Fala de autoridade alemã sobre o Brasil precisa ser vista sob a ótica da importância da Amazõnia (Foto: Divulgação)

Há um significado bem explícito sobre as declarações ofensivas do chanceler alemão Friedrich Merz lançadas sobre o Brasil, quando tratou como piada o episódio em que ele comentou sobre jornalistas de sua comitiva que teriam ficado “contentes” por deixar o país depois da COP30, em Belém (PA).

Não se trata de uma fala deslocada e sem sentido de quem não gostou do lugar. Nem por se sentirem inseguros ou decepcionados com a estrutura ali encontrada. Trata-se do mesmo olhar eurocêntrico de quando as primeiras caravelas chegaram para colonizar não só o Brasil, mas toda a América Latina. Era a mesma forma de enxergar todas as colônias europeias.

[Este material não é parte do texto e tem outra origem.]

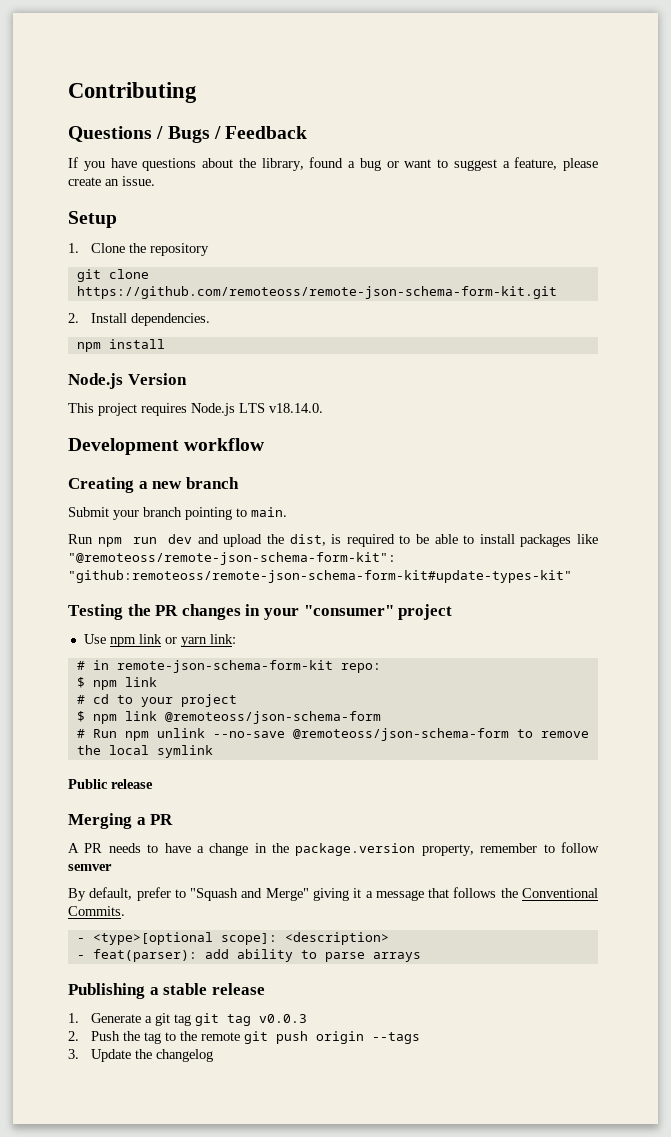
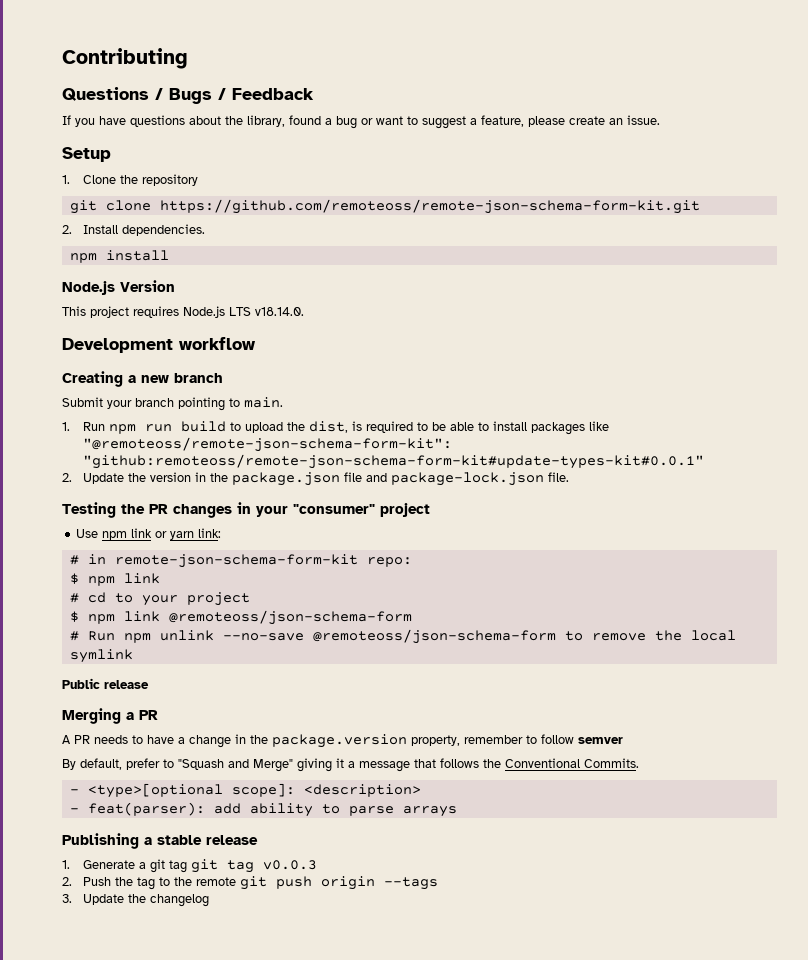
- Run npm run dev and upload the dist, is required to be able to install packages like "@remoteoss/remote-json-schema-form-kit": "github:remoteoss/remote-json-schema-form-kit#update-types-kit"
+ 1. Run npm run build to upload the dist, is required to be able to install packages like "@remoteoss/remote-json-schema-form-kit": "github:remoteoss/remote-json-schema-form-kit#update-types-kit#0.0.1"
+ 2. Update the version in the package.json file and package-lock.json file.

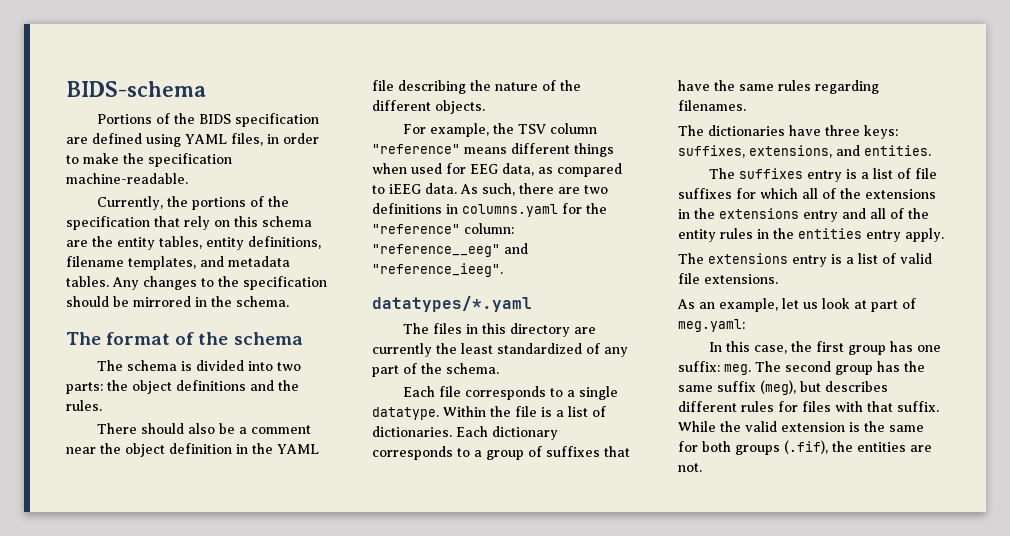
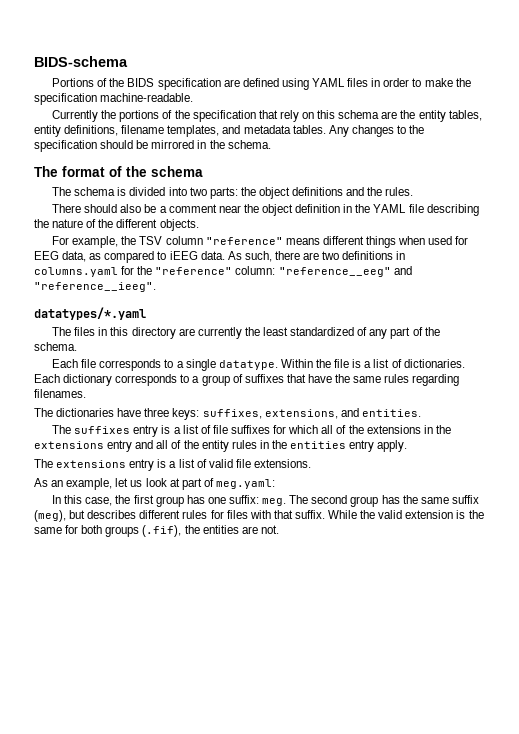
- Portions of the BIDS specification are defined using YAML files, in order to make the specification machine-readable.
+ Portions of the BIDS specification are defined using YAML files in order to make the specification machine-readable.
- Currently, the portions of the specification that rely on this schema are the entity tables, entity definitions, filename templates, and metadata tables.
+ Currently the portions of the specification that rely on this schema are the entity tables, entity definitions, filename templates, and metadata tables.
- As such, there are two definitions in columns.yaml for the "reference" column: "reference__eeg" and "reference_ieeg".
+ As such, there are two definitions in columns.yaml for the "reference" column: "reference__eeg" and "reference__ieeg".

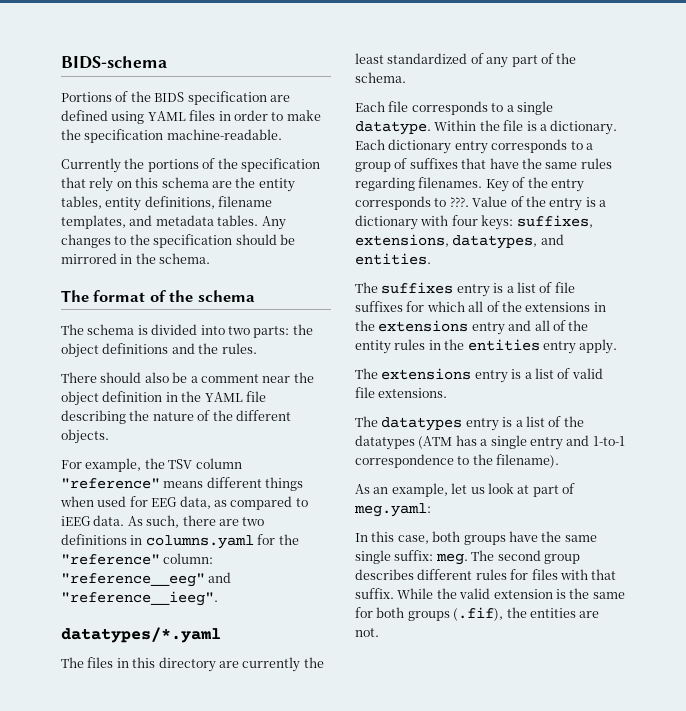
- Within the file is a list of dictionaries.
+ Within the file is a dictionary.
- Each dictionary corresponds to a group of suffixes that have the same rules regarding filenames.
- The dictionaries have three keys: suffixes, extensions, and entities.
+ Each dictionary entry corresponds to a group of suffixes that have the same rules regarding filenames. Key of the entry corresponds to ???. Value of the entry is a dictionary with four keys: suffixes, extensions, datatypes, and entities.
+ The datatypes entry is a list of the datatypes (ATM has a single entry and 1-to-1 correspondence to the filename).
- In this case, the first group has one suffix: meg.
+ In this case, both groups have the same single suffix: meg.
- The second group has the same suffix (meg), but describes different rules for files with that suffix.
+ The second group describes different rules for files with that suffix.

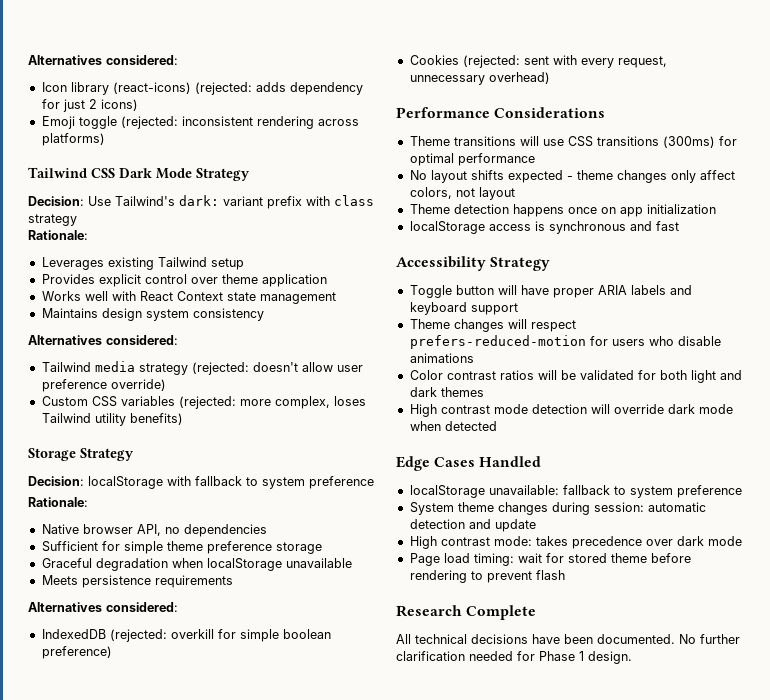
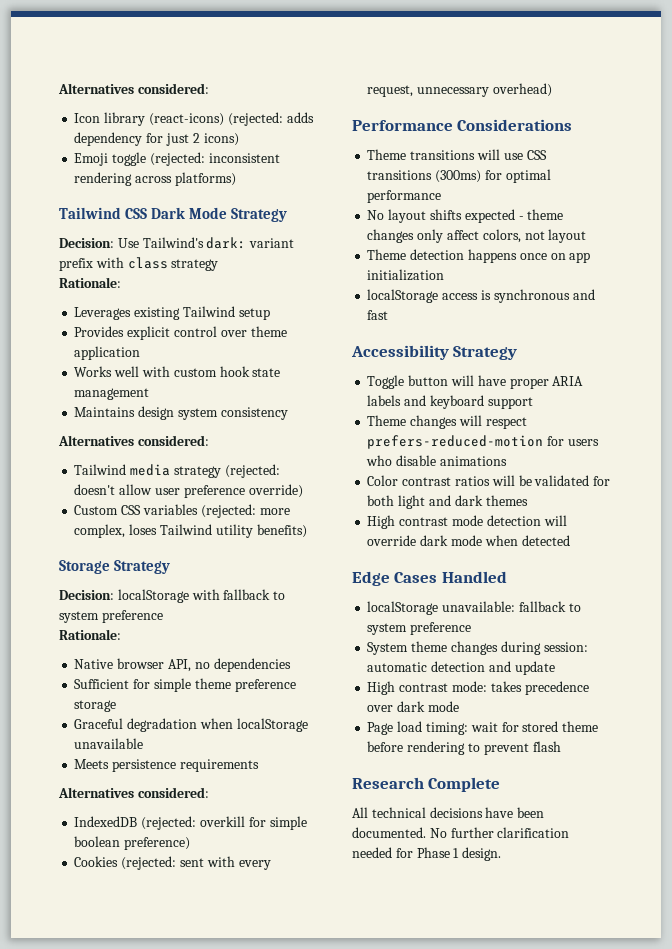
- Works well with React Context state management
+ Works well with custom hook state management

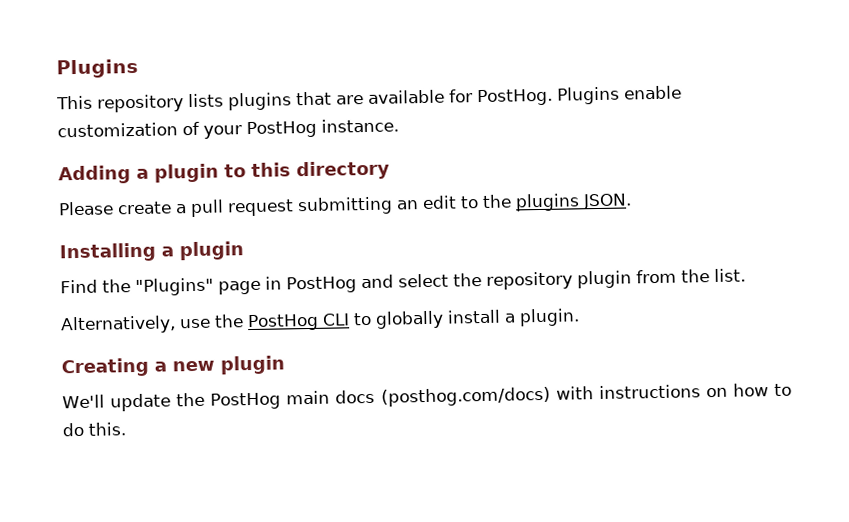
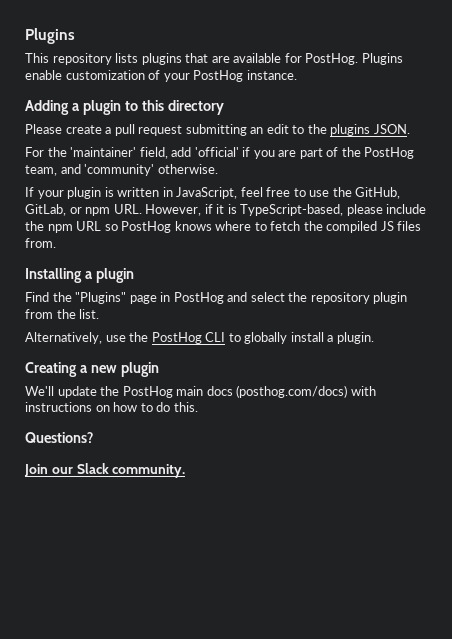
+ For the 'maintainer' field, add 'official' if you are part of the PostHog team, and 'community' otherwise.
+ If your plugin is written in JavaScript, feel free to use the GitHub, GitLab, or npm URL. However, if it is TypeScript-based, please include the npm URL so PostHog knows where to fetch the compiled JS files from.
+ Questions?
+ Join our Slack community.

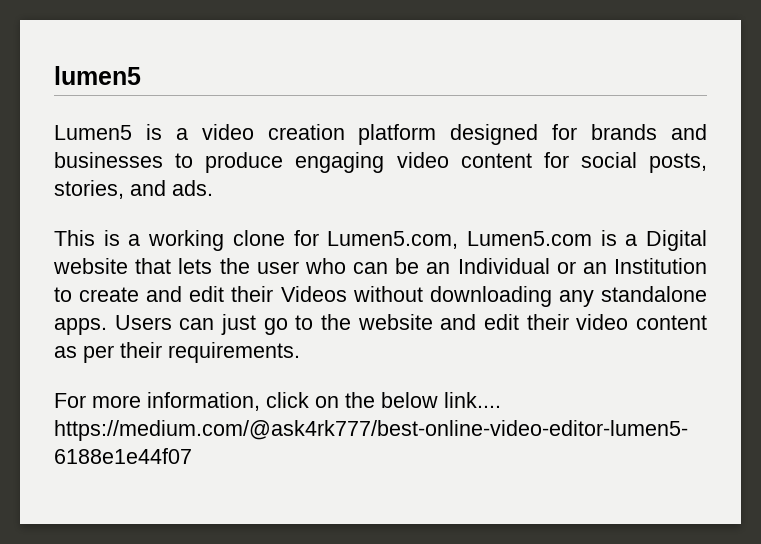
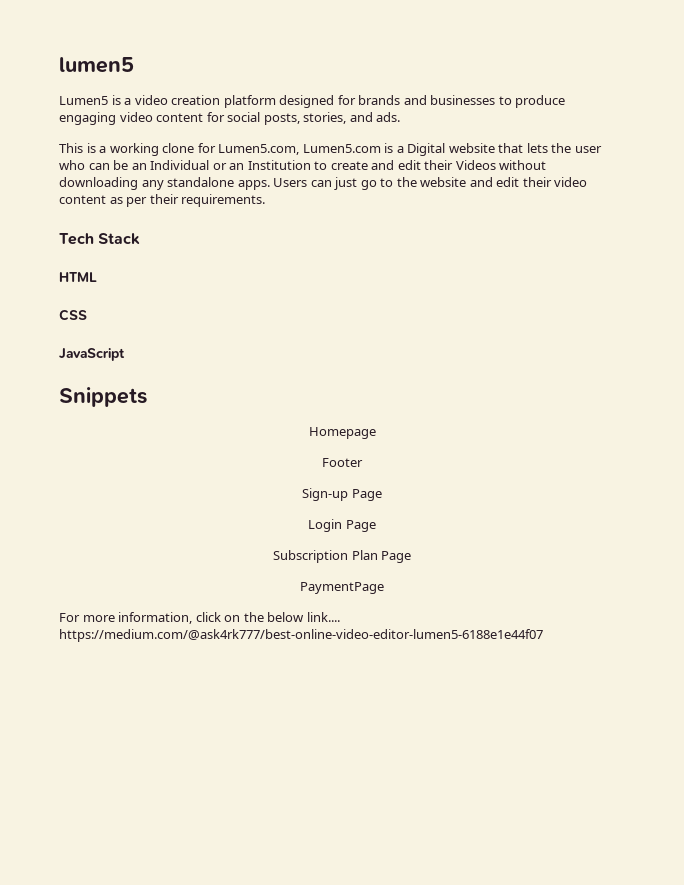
+ Tech Stack
+ HTML
+ CSS
+ JavaScript
+ Snippets
+ Homepage
+ Footer
+ Sign-up Page
+ Login Page
+ Subscription Plan Page
+ PaymentPage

Desde a chegada dos portugueses, o Brasil foi visto como lugar para ter suas riquezas exploradas como também usado como depositário dos indesejáveis, especialmente lugar de exílio e castigo para grandes e pequenos criminosos, incluindo os heréticos, pecadores da carne, ciganos, prostitutas, funcionários corruptos e, um pouco mais tarde, para escravos africanos.

Belém está no epicentro histórico dessa realidade, pois em 1616, um século depois do achamento do Brasil, foi fundado o Forte do Presépio, a partir do qual os portugueses marcaram sua ocupação na Amazônia.  Esse Forte deu origem à cidade de Belém, Capital do Pará, ponto que serviu de base tanto para que os portugueses espalhassem feitorias e missões ao longo do Rio Amazonas, como também para a expulsão dos estrangeiros que entravam pela Venezuela e Guiana.

Obviamente que o Estado de Roraima sequer existia, pois fazia parte da grande Província do Grão-Pará, que englobava também os atuais estados do Pará, Amazonas, Rondônia, Maranhão e Amapá. Roraima era apenas a região mais distante e inóspita só acessada por estrangeiros e brasileiros a serviço dos colonizadores para capturar indígenas ao longo do Vale do Rio Branco.

Então, essa é a visão não só do chanceler alemão, mas de boa parte dos europeus, que têm no Brasil como “um lugar dos indesejáveis” que precisa ser constantemente colonizado para que seja explorado a fim de gerar mais riqueza aos países europeus, conforme mostra a História da ocupação das nossas vizinhas Guianas: a Inglesa, a Holandesa e a Francesa.

Logo, o episódio não deve ser tratado apenas como um “incidente diplomático”, “preconceito” ou “visão eurocêntrica”. Significa a verbalização daqueles que querem tratar a América do Sul como a fronteira a ser reocupada por uma nova hierarquia global. O alerta já foi dado: querem impor a ideia de que a Amazônia não pode ser mais só do Brasil.